'The Greatest Con Job': Inside the $7 Billion MAGA Meltdown as Broke Trump Voters Say 'He Doesn't Care'
Retail investors suffer massive losses in Trump-linked stocks and crypto, while the Trump family profits.

Donald Trump's MAGA Meltdown is no longer just a political slogan, it is a very expensive one for some of his own supporters. According to a report, retail investors who bought into Trump-linked stocks and crypto, including Trump Media and the $TRUMP meme coin, have collectively lost an estimated $7 billion (£5.24 billion), while members of the Trump family and their businesses have earned billions from the same ecosystem.

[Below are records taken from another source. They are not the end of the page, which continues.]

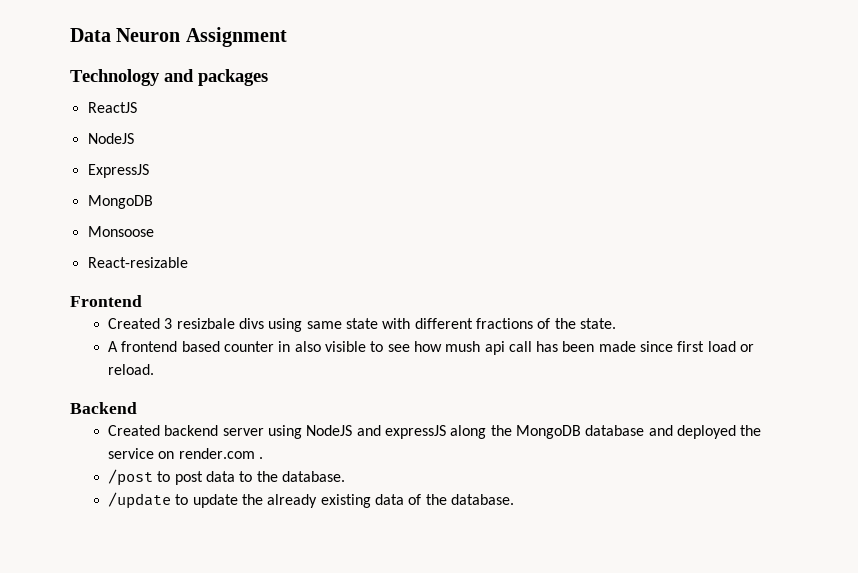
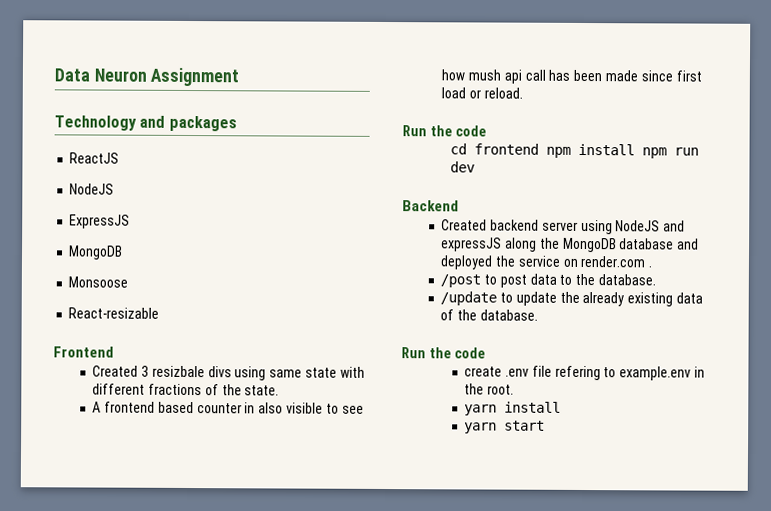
  A frontend based counter in also visible to see how mush api call has been made since first load or reload.
+ Run the code
+ cd frontend npm install npm run dev
  /update to update the already existing data of the database.
+ Run the code
+ create .env file refering to example.env in the root.
+ yarn install
+ yarn start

MAGA Meltdown Hits The True Believers
The news came after it was published from investors who said they poured savings into Trump-branded assets in the belief they were backing both a political cause and a business opportunity. Instead, many now say they feel stripped bare by a man they trusted, with one former investor saying, 'We're just poor cattle to them.'
The losses are tied to a wider surge in Trump-linked financial products that have turned political loyalty into something closer to a trading strategy. According to reports, Trump Media shares have fallen 56 per cent over the past year, while the $TRUMP coin has tumbled about 81 per cent in the same period. The arithmetic is brutal, and for plenty of small investors it has been pretty mad to watch their enthusiasm turn into paper losses.
Chad Nedohin, who was once described as the unofficial captain of Trump Media's shareholders, said that Trump 'doesn't care about anyone.' It was the kind of line that lands because it sounds less like a quote and more like the end of an argument.

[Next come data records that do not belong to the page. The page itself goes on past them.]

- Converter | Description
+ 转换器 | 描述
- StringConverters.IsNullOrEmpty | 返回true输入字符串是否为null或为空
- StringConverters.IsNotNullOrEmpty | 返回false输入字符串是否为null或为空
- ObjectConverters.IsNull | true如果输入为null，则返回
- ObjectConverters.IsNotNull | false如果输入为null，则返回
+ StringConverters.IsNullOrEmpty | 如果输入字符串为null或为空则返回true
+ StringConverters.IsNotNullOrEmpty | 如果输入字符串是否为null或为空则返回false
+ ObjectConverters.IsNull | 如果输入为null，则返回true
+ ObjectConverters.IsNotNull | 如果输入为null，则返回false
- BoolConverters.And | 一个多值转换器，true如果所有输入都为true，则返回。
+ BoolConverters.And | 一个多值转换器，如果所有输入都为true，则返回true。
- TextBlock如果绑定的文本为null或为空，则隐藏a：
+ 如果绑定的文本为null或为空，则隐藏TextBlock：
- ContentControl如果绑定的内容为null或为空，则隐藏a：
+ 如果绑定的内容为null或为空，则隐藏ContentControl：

Another investor, Vadim Fistikan, said he put $205,000 (£153,000) into Trump Media after it went public, money his family had planned to use on a waterfront property in Florida, and now says that stake is worth only $30,000 (£22,000).

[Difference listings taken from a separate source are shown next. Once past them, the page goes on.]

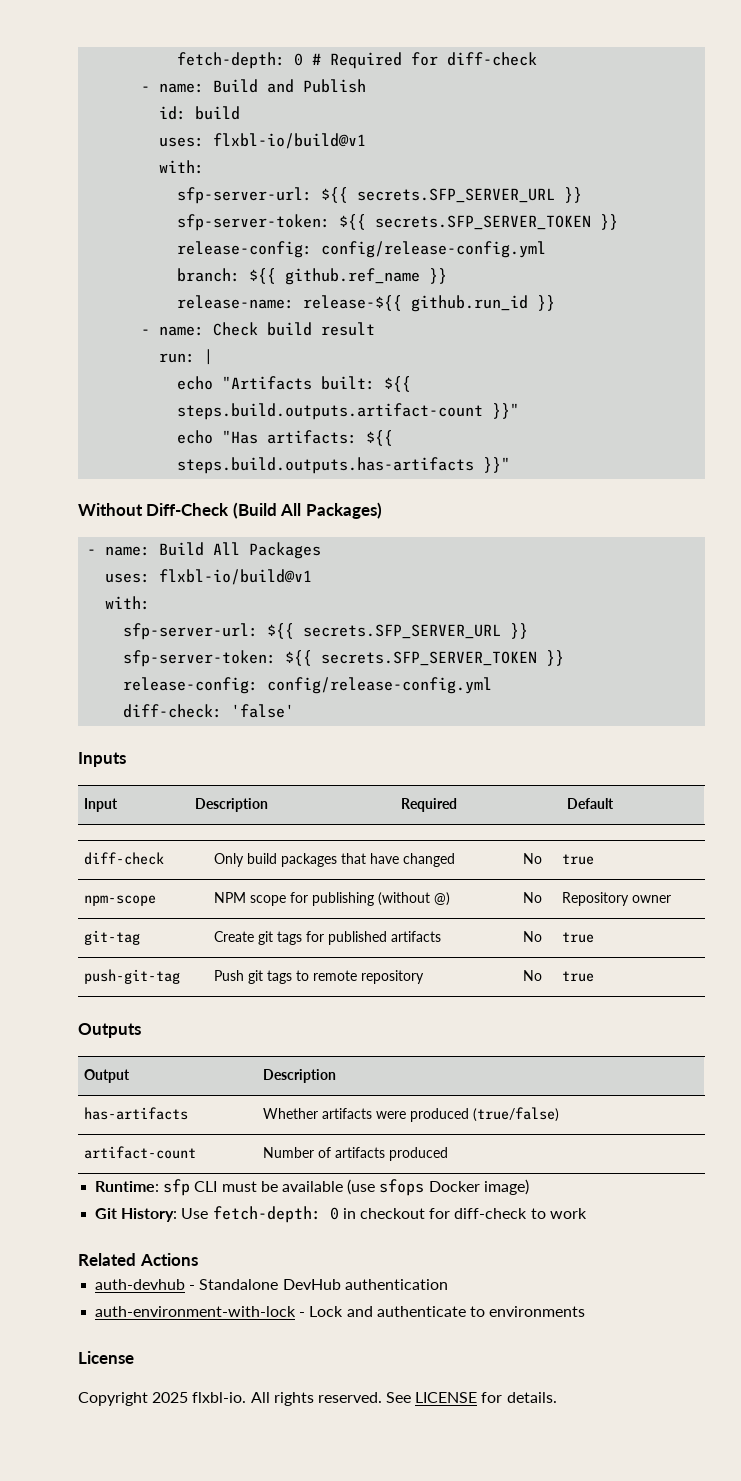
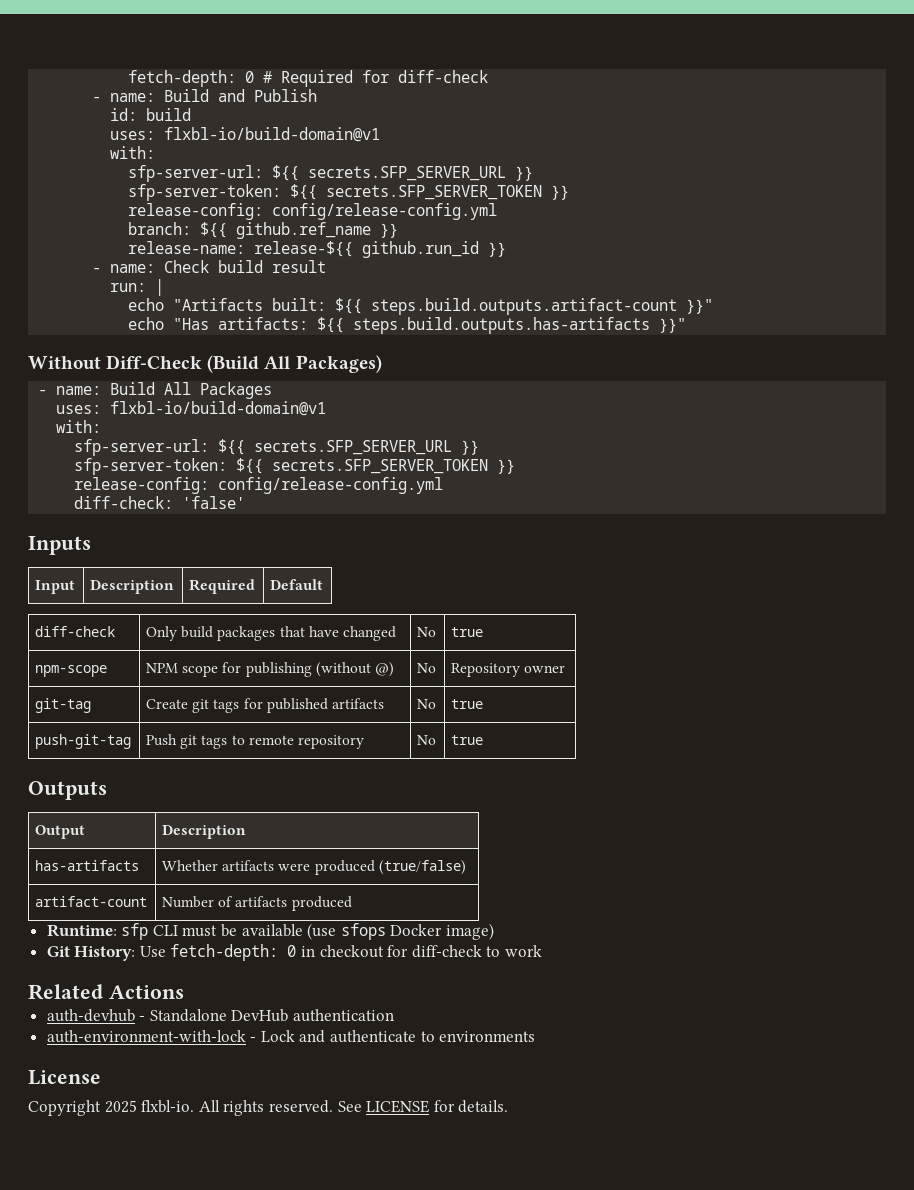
  id: build
- uses: flxbl-io/build@v1
+ uses: flxbl-io/build-domain@v1
  - name: Build All Packages
- uses: flxbl-io/build@v1
+ uses: flxbl-io/build-domain@v1

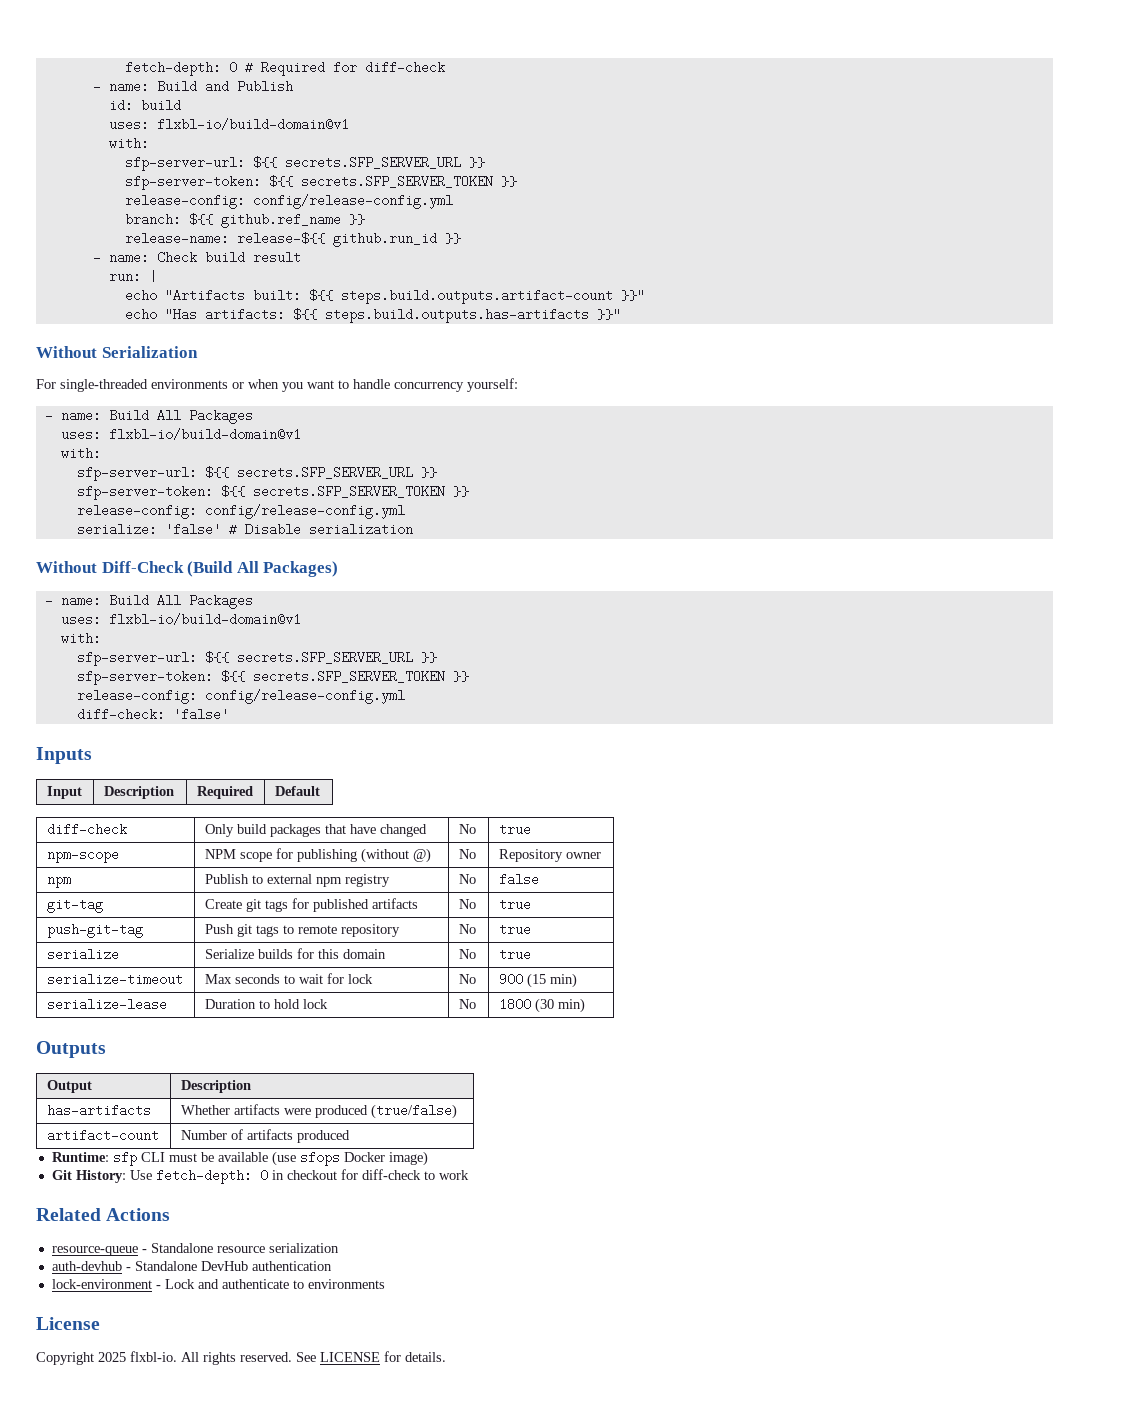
+ Without Serialization
+ For single-threaded environments or when you want to handle concurrency yourself:
+ - name: Build All Packages
+ uses: flxbl-io/build-domain@v1
+ with:
+ sfp-server-url: ${{ secrets.SFP_SERVER_URL }}
+ sfp-server-token: ${{ secrets.SFP_SERVER_TOKEN }}
+ release-config: config/release-config.yml
+ serialize: 'false' # Disable serialization
+ npm | Publish to external npm registry | No | false
+ serialize | Serialize builds for this domain | No | true
+ serialize-timeout | Max seconds to wait for lock | No | 900 (15 min)
+ serialize-lease | Duration to hold lock | No | 1800 (30 min)
+ resource-queue - Standalone resource serialization
- auth-environment-with-lock - Lock and authenticate to environments
+ lock-environment - Lock and authenticate to environments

Trump Media, Crypto And The Broke Voters
Trump Media and the memecoin frenzy grew out of the same ecosystem that has fed much of the president's recent private-sector income. In June, Trump family crypto ventures had generated at least $2.3 billion (£1.72 billion) in profits, while outside investors suffered roughly equivalent losses.

These were not merely speculators hunting a quick win, at least not in their own telling. Some saw themselves as ideological backers, and that made the losses sting differently. Fistikan, speaking about his Truth Social posts, said other Trump supporters accused him of being a hater, even though, as he put it, he had been 'on board since day one' before ending up 'pretty much' broke.
Nick Pinto said that he invested $7,000 (£5,240) when Trump launched his meme coin in January 2025, then increased his position to $480,000 (£359,000) so he could gain entry to a dinner at Trump's Virginia club.
After selling most of the holding, he still says he took a $250,000 (£187,000) hit. There is no elegant spin for that. Just a very expensive lesson in what happens when politics and hype start flirting with the same wallet.
The Trump Family Keeps Winning
While supporters absorb the pain, the Trump family appears to be moving on to the next thing. According to reports, Donald Trump and his family generated at least $2.2 billion (£1.65 billion) in income last year, almost four times what was reported in 2024, with much of that money coming from supporters who bought Trump Media shares or the $TRUMP coin.
Other sources also reported that Trump-linked crypto ventures have been a financial windfall for the family while investors have eaten the losses.
World Liberty Financial, a Trump-linked crypto fund, reportedly earned Trump $799 million (£597 million)last year, and Reuters said the family received a 75 per cent cut of sales of its WLFI token. The token is down 74 per cent over the past year and trades at about six cents, according to the same reports.
The result is a split-screen picture that has become difficult to dismiss. On one side, a politically loyal investor class nursing bruises and a fair amount of anger. On the other, a Trump business machine that still seems to know exactly how to monetise belief, even when the underlying assets are sliding.
And that is the part that really sticks, because the people shouting the loudest about betrayal are, in many cases, the same ones who bought in first.